[Source records]
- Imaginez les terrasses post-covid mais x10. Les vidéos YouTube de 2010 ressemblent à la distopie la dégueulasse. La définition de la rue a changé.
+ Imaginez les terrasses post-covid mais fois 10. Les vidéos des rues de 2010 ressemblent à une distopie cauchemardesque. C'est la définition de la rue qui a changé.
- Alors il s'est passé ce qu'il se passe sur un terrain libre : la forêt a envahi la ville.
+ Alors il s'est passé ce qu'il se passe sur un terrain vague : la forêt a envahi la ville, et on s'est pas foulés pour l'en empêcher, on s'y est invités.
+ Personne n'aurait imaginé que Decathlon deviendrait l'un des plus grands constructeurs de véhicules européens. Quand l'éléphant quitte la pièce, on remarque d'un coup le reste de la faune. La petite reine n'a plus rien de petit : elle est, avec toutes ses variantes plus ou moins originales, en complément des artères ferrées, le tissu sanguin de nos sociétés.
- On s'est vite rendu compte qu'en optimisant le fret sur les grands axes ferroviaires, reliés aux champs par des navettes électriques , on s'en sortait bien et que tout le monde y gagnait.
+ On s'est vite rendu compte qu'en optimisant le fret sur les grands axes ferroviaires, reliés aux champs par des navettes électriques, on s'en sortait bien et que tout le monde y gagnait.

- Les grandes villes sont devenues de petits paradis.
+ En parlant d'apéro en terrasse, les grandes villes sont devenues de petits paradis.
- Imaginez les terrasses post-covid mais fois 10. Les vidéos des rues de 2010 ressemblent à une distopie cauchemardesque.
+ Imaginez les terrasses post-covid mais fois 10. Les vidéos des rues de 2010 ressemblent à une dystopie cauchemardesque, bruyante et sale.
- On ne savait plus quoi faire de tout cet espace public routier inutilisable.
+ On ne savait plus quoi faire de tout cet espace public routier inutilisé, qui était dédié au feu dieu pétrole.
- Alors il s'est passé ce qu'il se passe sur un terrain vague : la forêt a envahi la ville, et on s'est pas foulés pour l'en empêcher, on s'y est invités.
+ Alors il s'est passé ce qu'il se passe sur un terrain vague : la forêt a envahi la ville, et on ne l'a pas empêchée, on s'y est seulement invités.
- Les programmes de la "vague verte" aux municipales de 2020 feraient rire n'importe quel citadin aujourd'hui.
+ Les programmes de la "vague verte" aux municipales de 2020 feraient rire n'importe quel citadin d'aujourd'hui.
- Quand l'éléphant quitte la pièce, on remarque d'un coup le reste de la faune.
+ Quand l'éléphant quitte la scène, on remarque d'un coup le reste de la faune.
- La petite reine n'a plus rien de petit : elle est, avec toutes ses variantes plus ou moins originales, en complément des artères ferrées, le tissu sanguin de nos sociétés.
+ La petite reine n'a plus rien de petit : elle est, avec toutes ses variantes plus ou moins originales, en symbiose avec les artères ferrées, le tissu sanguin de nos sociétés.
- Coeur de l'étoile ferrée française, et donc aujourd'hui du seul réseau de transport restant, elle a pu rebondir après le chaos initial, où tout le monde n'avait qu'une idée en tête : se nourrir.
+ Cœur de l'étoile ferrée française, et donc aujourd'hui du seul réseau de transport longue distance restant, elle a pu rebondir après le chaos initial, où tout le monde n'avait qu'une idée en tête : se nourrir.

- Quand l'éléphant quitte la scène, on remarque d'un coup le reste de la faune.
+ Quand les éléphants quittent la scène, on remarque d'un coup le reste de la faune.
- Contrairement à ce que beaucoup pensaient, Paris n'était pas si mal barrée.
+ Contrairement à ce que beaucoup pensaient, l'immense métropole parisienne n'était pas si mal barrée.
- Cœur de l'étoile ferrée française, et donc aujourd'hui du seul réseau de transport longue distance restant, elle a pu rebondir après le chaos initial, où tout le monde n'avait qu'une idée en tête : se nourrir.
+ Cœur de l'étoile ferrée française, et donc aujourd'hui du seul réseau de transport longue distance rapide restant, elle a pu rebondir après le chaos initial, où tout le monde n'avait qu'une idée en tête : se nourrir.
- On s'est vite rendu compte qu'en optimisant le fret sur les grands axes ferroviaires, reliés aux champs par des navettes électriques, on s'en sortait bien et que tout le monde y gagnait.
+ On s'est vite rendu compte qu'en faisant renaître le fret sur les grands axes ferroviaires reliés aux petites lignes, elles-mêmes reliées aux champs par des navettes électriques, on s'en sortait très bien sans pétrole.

--

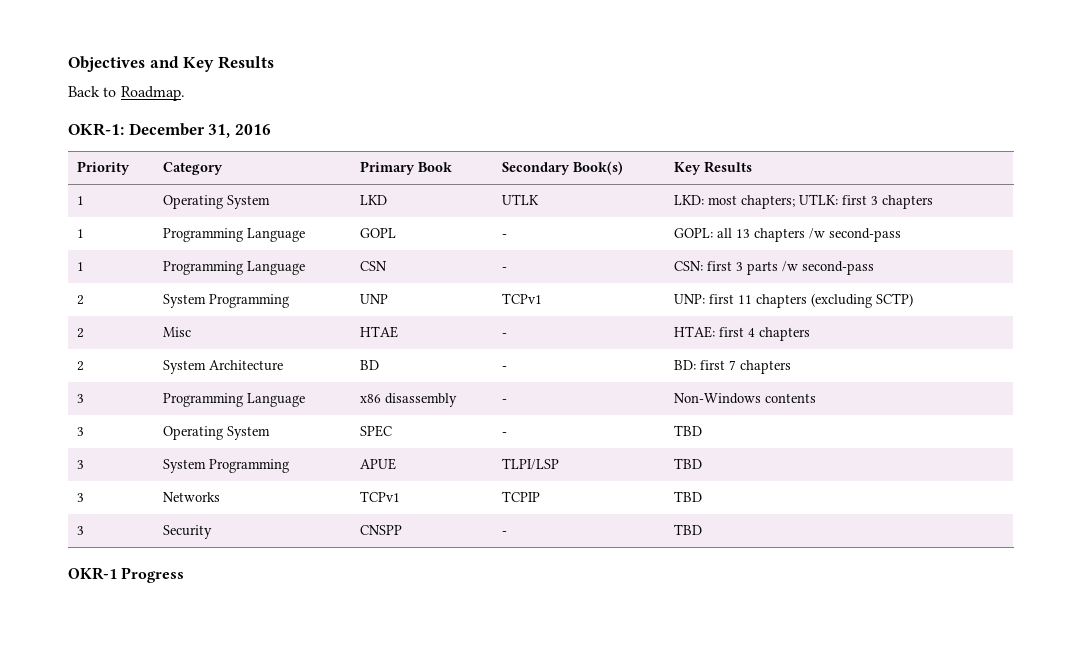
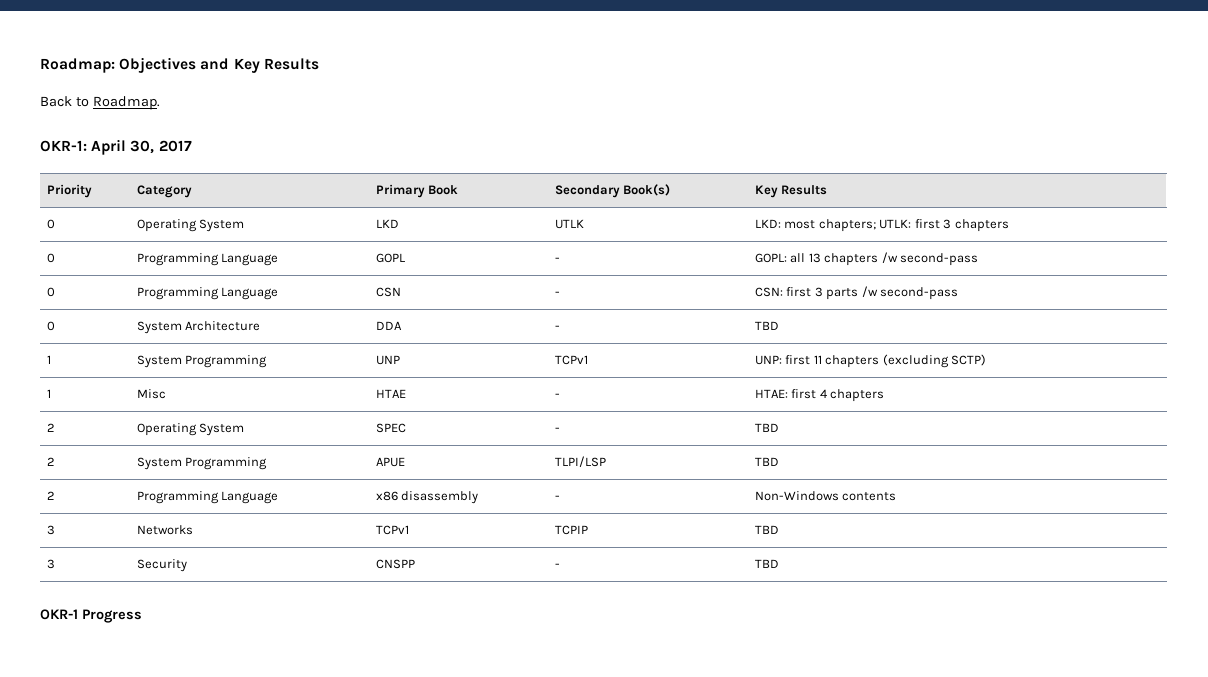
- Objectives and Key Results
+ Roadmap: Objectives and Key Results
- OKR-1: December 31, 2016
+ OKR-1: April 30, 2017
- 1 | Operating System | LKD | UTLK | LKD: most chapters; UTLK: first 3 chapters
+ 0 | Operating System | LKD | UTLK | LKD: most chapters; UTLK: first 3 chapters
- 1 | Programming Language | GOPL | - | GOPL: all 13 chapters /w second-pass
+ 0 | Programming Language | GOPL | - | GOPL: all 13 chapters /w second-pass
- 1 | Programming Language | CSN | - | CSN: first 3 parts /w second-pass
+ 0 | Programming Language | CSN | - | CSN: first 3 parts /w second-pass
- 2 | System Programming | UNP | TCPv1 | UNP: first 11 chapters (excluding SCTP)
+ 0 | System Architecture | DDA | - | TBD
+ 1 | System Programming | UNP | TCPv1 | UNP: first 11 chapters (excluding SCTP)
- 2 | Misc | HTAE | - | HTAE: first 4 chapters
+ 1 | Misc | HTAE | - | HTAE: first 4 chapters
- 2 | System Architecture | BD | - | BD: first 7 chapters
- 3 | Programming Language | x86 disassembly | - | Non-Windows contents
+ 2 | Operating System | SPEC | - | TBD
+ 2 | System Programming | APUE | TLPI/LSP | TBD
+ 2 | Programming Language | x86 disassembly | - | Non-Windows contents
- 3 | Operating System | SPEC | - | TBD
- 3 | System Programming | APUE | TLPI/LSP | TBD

#### Aim of the exercise
Among the entries above, find the line with "envahi la ville." and the line with "Personne n'aurait imaginé"; give again exactly these two lines and all lines between them.

#### Result of this task
- Alors il s'est passé ce qu'il se passe sur un terrain libre : la forêt a envahi la ville.
+ Alors il s'est passé ce qu'il se passe sur un terrain vague : la forêt a envahi la ville, et on s'est pas foulés pour l'en empêcher, on s'y est invités.
+ Personne n'aurait imaginé que Decathlon deviendrait l'un des plus grands constructeurs de véhicules européens. Quand l'éléphant quitte la pièce, on remarque d'un coup le reste de la faune. La petite reine n'a plus rien de petit : elle est, avec toutes ses variantes plus ou moins originales, en complément des artères ferrées, le tissu sanguin de nos sociétés.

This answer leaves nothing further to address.